Participation in Halloween-related activities will resume to pre-pandemic levels, with 69% of consumers planning to celebrate the holiday this year, up from 65% in 2021 and comparable to 68% in 2019, according to the National Retail Federation (NRF)’s annual survey conducted by Prosper Insights & Analytics. With the spike in participation, total Halloween spending is expected to reach a record $10.6 billion, exceeding last year’s record of $10.1 billion.
“Halloween is an exciting time for many families, and that enthusiasm is reflected in the number of Americans who plan to celebrate the holiday this year,” said Matthew Shay, president and CEO, NRF. “As consumers continue to return to pre-pandemic behaviors, retailers are prepared to meet that demand and help make this holiday a fun and memorable one.”
The top ways consumers plan to celebrate include handing out candy (67%), decorating their home or yard (51%), dressing up in costume (47%), carving a pumpkin (44%) and throwing or attending a Halloween party (28%). Similar to last year, one in five plan to dress their pet up in a costume.
Consumers plan to spend $100 on average for Halloween candy, décor, cards and costumes. This amount is on par with last year’s record of $103 and is the second highest in the survey’s history.
While total spending on costumes, decorations and candy is expected to reach record levels, there was a slight drop in spending on greeting cards. Unsurprisingly, costumes account for the biggest area of Halloween purchases. Spending on kids’ and adult costumes is expected to total $2.9 billion, the highest amount since 2017. Pet spending is expected to exceed last year’s record high, reaching $710 million.
Similar to recent years, Halloween enthusiasts will once again start their shopping early, with nearly half (47%) beginning in September or earlier. Forty percent plan to purchase their items at discount stores, 36% will go to specialty Halloween or costume stores and 31% will shop online.
The leading source of Halloween costume inspiration remains from online searches (36%), while one-quarter say they will look within retail stores and 19% will get ideas from friends and family.
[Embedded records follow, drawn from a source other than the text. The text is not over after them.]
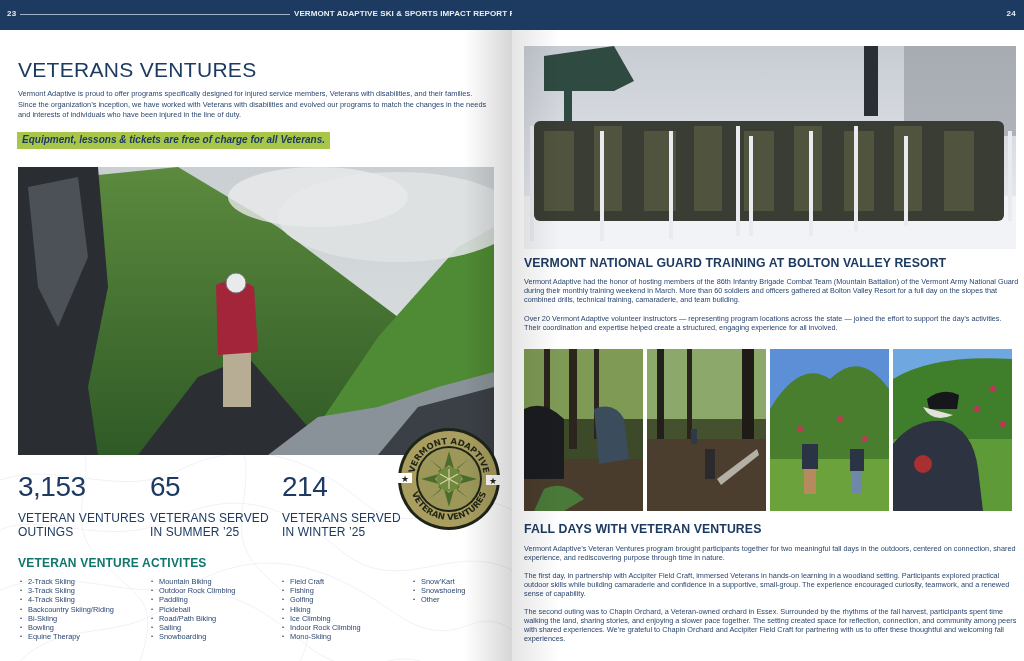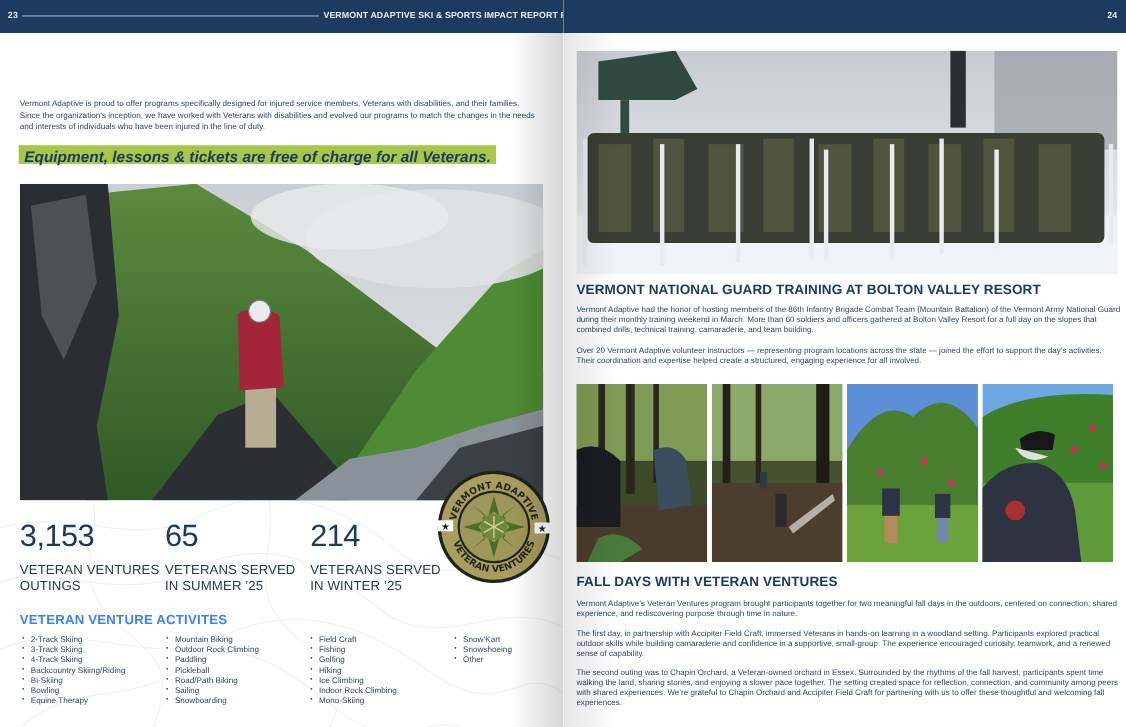"VETERANS VENTURES" h1.title { html: none -> <h1>VETERANS VENTURES</h1> }
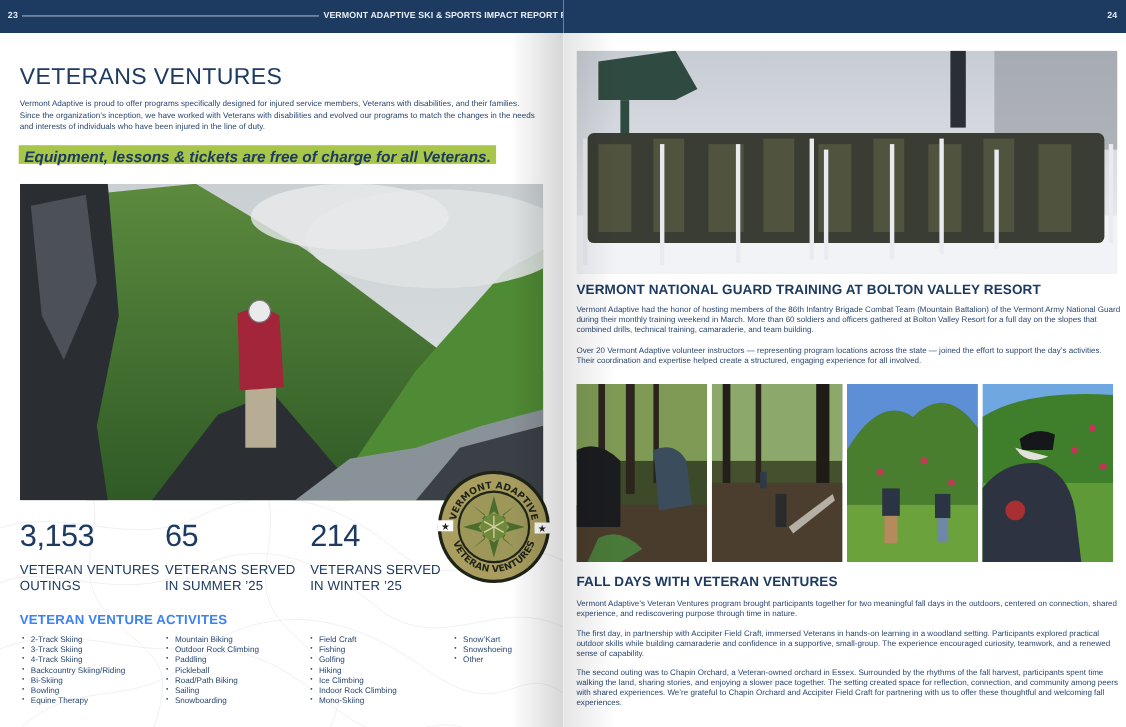"Equipment, lessons & tickets are" .highlight { font-size: 14px -> 10px }
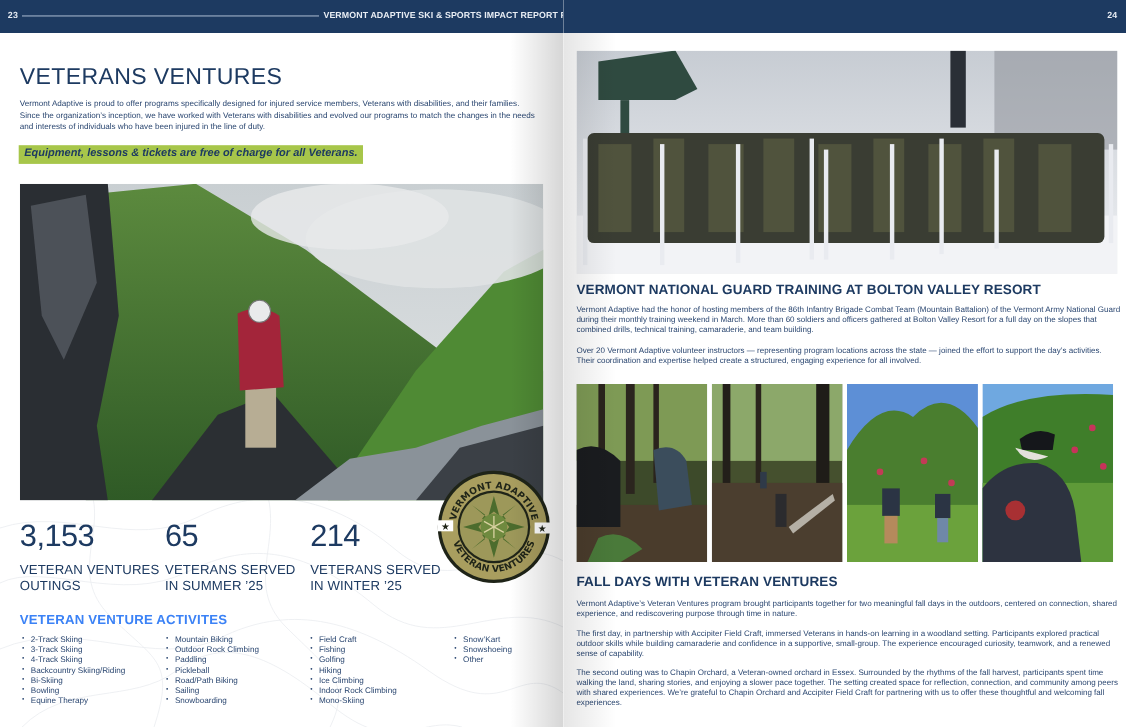"VETERAN VENTURE ACTIVITES" .act-title { color: #3b82f6 -> #0f766e }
“Social media is playing an increasingly important role in consumer behavior, and Halloween is no different,” said Phil Rist, Prosper Insights Executive Vice President of Strateg. “Younger consumers, particularly those under the age of 25, will look to platforms like Instagram and TikTok for costume inspiration this year.”
Costumes Ranked: Children
More than 2.2 million children plan to dress as Spiderman, more than 1.9 million as their favorite princess, more than 1.6 million as a witch, and more than 1.3 million will dress as a ghost. Batman and other superheroes are tied for fifth most popular costume, with 1.2 million children each planning to dress in character.
Costumes Ranked: Adults
Of those planning to dress up for Halloween, 70% of adults already know what their costumes will be this year. More than 5.3 million adults plan to dress like a witch, more than 1.7 million as a vampire, more than 1.5 million as a ghost, and more than 1.4 million as a pirate. And tied for fifth place, more than 1.2 million adults are planning a cat costume and another 1.2 million say they will dress up as Batman.
Costumes Ranked: Pets
The most popular costumes for pet lovers include a pumpkin (9%), a hot dog (5%), a bat (4%), a bumblebee (3%) and a witch (3%).
The survey asked 8,283 consumers about Halloween shopping plans. It was conducted September 1-6 and has a margin of error of plus or minus 1.1 percentage points.